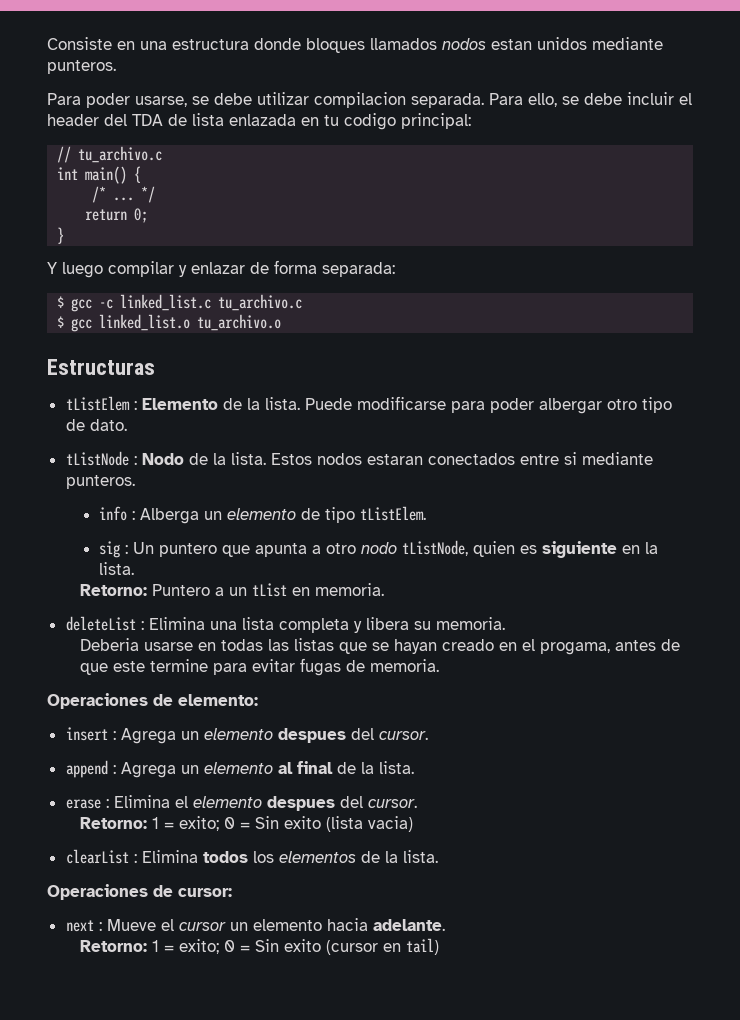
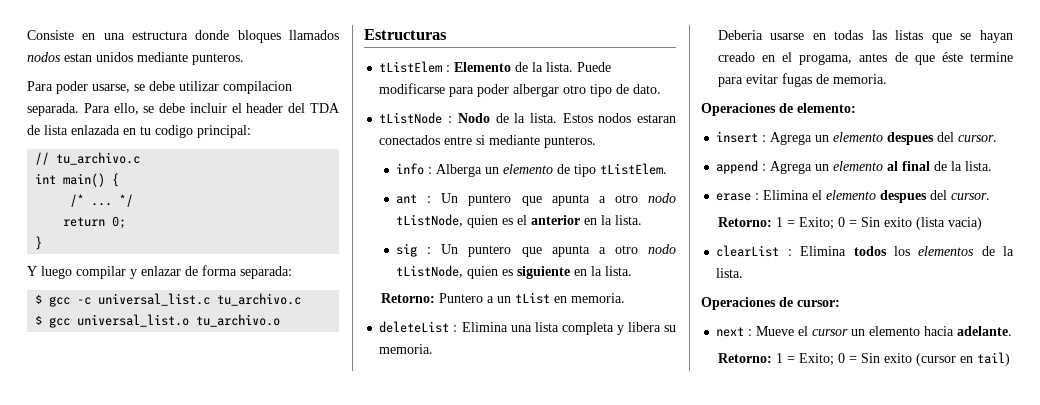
[120,294,212,311] linked_list.c -> [98,293,211,306] universal_list.c
[99,314,191,331] linked_list.o -> [77,314,190,327] universal_list.o
(427, 513) none -> [396,193,676,206] [396,214,643,228] // ant : Un puntero que apunta a otro nodo tListNode, quien es el anterior en la lista.
[113,661,146,672] este -> [941,52,963,62] éste
[179,816,220,831] exito; -> [798,217,834,230] Exito;
[179,939,220,954] exito; -> [798,353,834,366] Exito;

▶ Exercise details:
For this exercise, return the data above exactly and leave every picture out.

▶ Exercise result:
[120,294,212,311] linked_list.c -> [98,293,211,306] universal_list.c
[99,314,191,331] linked_list.o -> [77,314,190,327] universal_list.o
(427, 513) none -> [396,193,676,206] [396,214,643,228] // ant : Un puntero que apunta a otro nodo tListNode, quien es el anterior en la lista.
[113,661,146,672] este -> [941,52,963,62] éste
[179,816,220,831] exito; -> [798,217,834,230] Exito;
[179,939,220,954] exito; -> [798,353,834,366] Exito;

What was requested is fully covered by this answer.